**Problem description**
Before you return the lines below, strip out any images and keep every word as written.

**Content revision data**
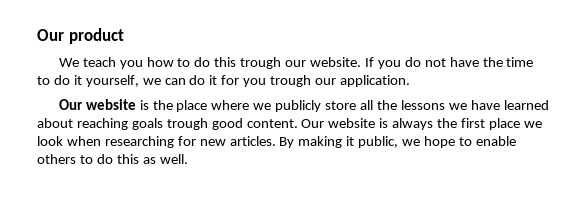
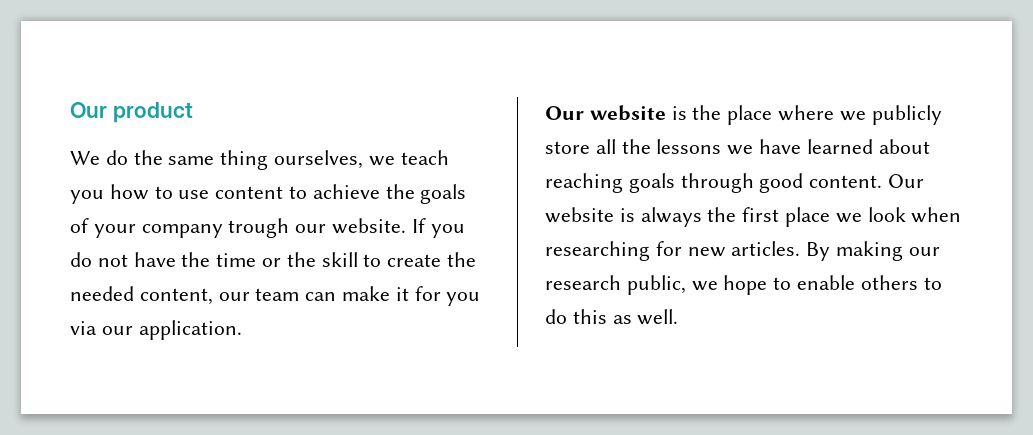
- We teach you how to do this trough our website.
+ We do the same thing ourselves, we teach you how to use content to achieve the goals of your company trough our website.
- If you do not have the time to do it yourself, we can do it for you trough our application.
+ If you do not have the time or the skill to create the needed content, our team can make it for you via our application.
- Our website is the place where we publicly store all the lessons we have learned about reaching goals trough good content.
+ Our website is the place where we publicly store all the lessons we have learned about reaching goals through good content.
- By making it public, we hope to enable others to do this as well.
+ By making our research public, we hope to enable others to do this as well.

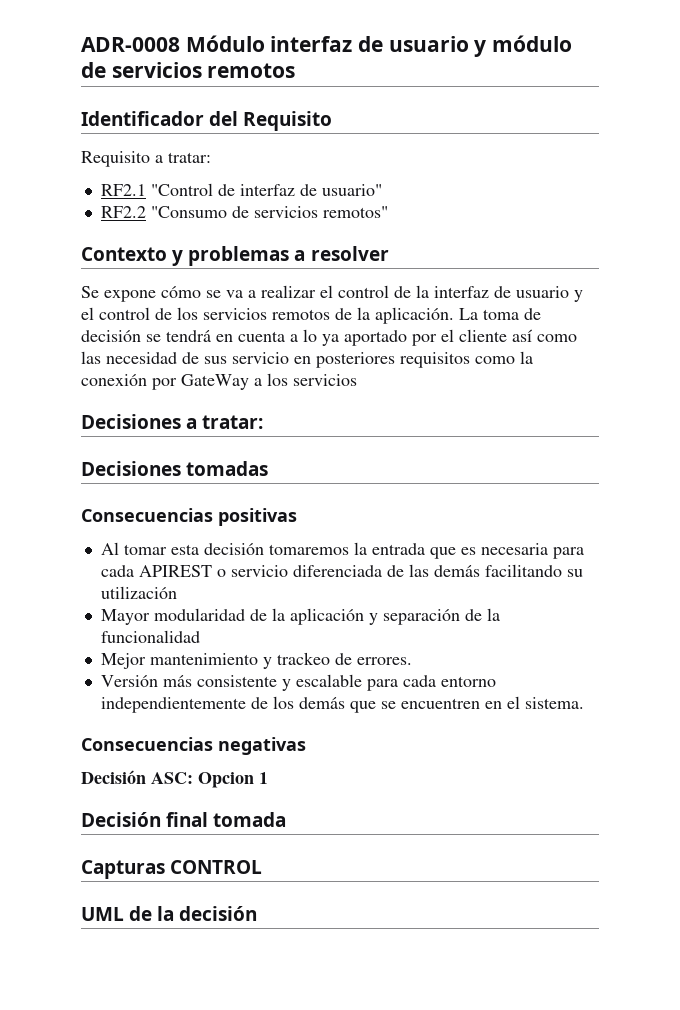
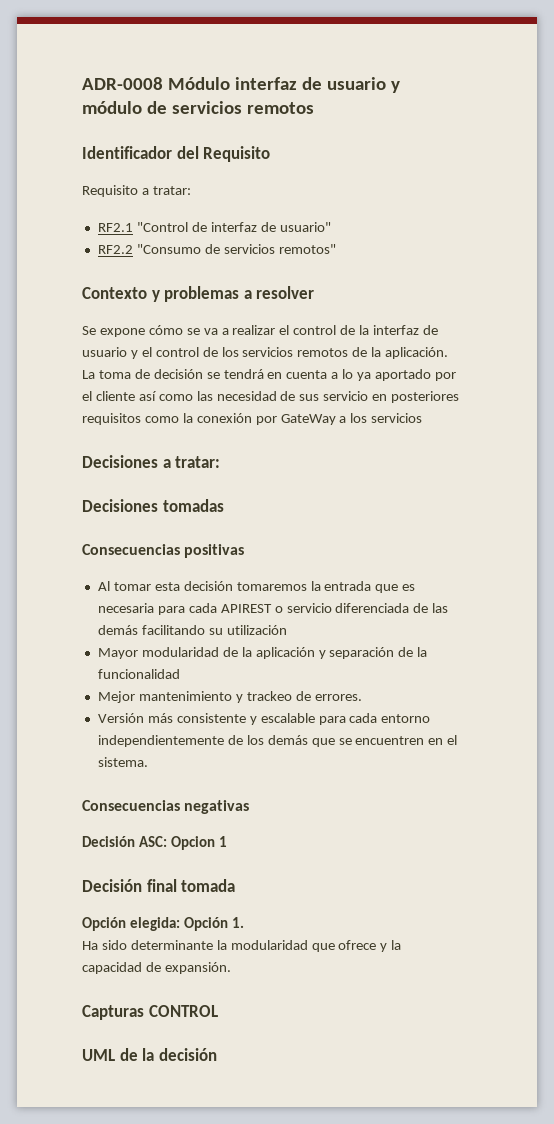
+ Opción elegida: Opción 1.
+ Ha sido determinante la modularidad que ofrece y la capacidad de expansión.

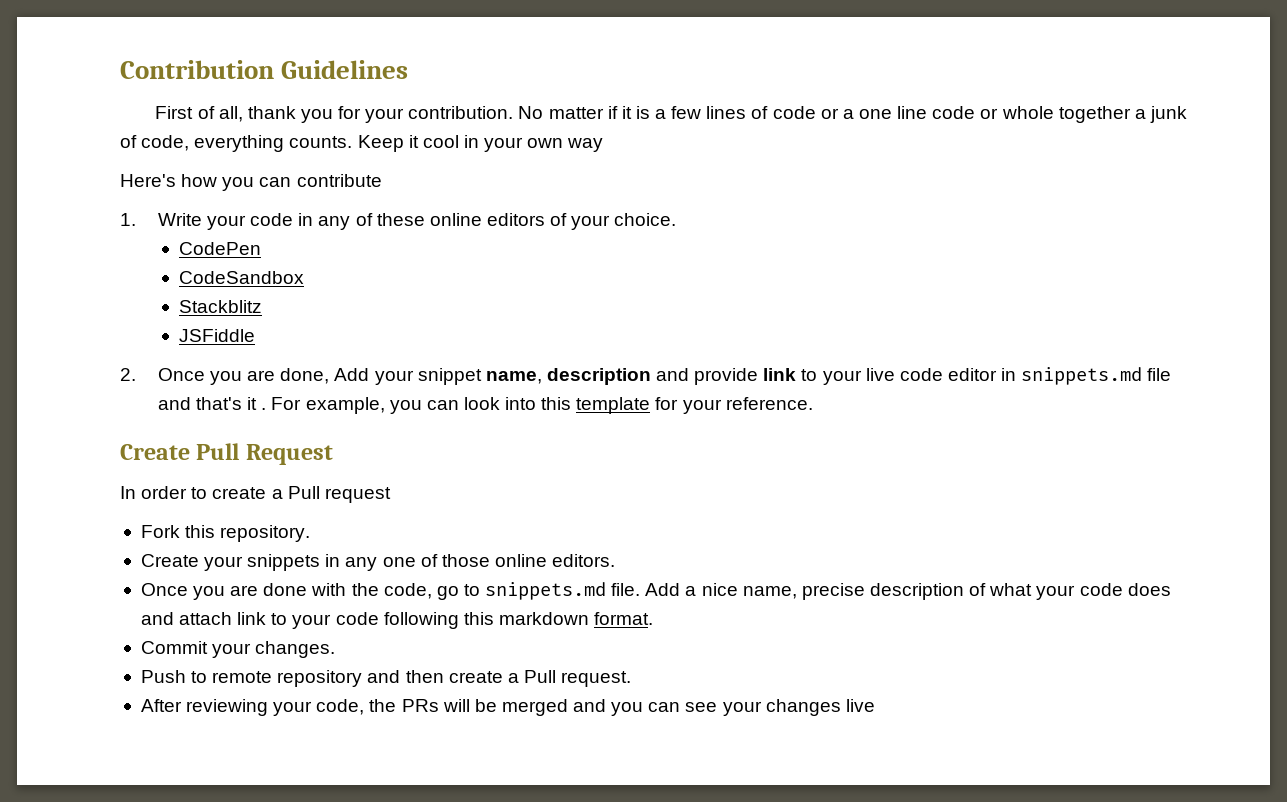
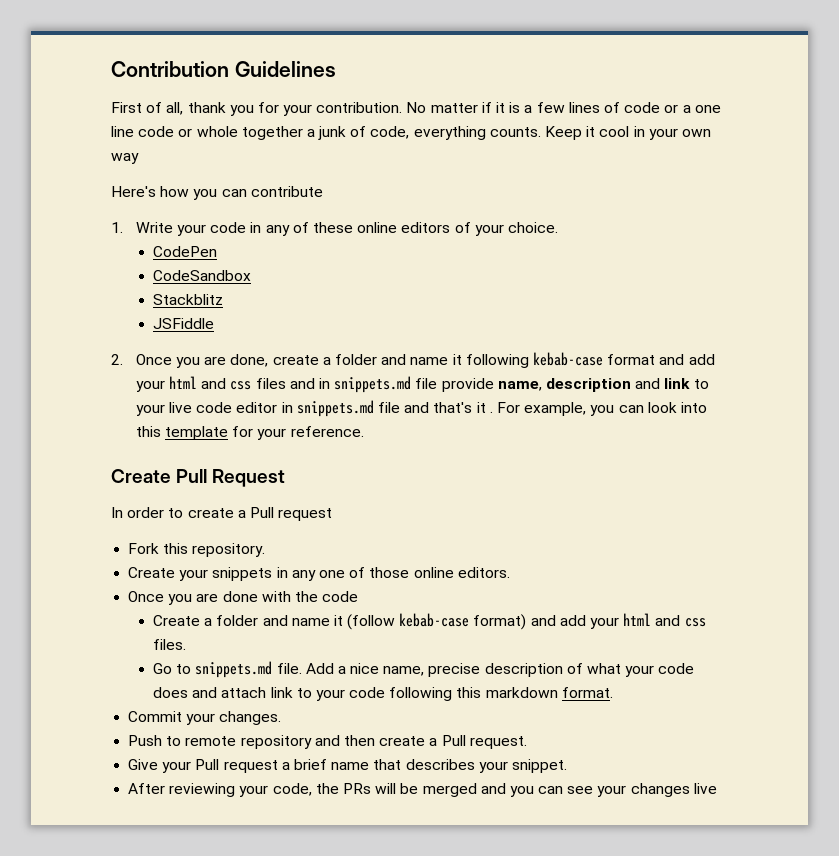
- 2. Once you are done, Add your snippet name, description and provide link to your live code editor in snippets.md file and that's it .
+ 2. Once you are done, create a folder and name it following kebab-case format and add your html and css files and in snippets.md file provide name, description and link to your live code editor in snippets.md file and that's it .
- Once you are done with the code, go to snippets.md file.
+ Once you are done with the code
+ Create a folder and name it (follow kebab-case format) and add your html and css files.
+ Go to snippets.md file.
+ Give your Pull request a brief name that describes your snippet.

**Expected output**
- We teach you how to do this trough our website.
+ We do the same thing ourselves, we teach you how to use content to achieve the goals of your company trough our website.
- If you do not have the time to do it yourself, we can do it for you trough our application.
+ If you do not have the time or the skill to create the needed content, our team can make it for you via our application.
- Our website is the place where we publicly store all the lessons we have learned about reaching goals trough good content.
+ Our website is the place where we publicly store all the lessons we have learned about reaching goals through good content.
- By making it public, we hope to enable others to do this as well.
+ By making our research public, we hope to enable others to do this as well.

+ Opción elegida: Opción 1.
+ Ha sido determinante la modularidad que ofrece y la capacidad de expansión.

- 2. Once you are done, Add your snippet name, description and provide link to your live code editor in snippets.md file and that's it .
+ 2. Once you are done, create a folder and name it following kebab-case format and add your html and css files and in snippets.md file provide name, description and link to your live code editor in snippets.md file and that's it .
- Once you are done with the code, go to snippets.md file.
+ Once you are done with the code
+ Create a folder and name it (follow kebab-case format) and add your html and css files.
+ Go to snippets.md file.
+ Give your Pull request a brief name that describes your snippet.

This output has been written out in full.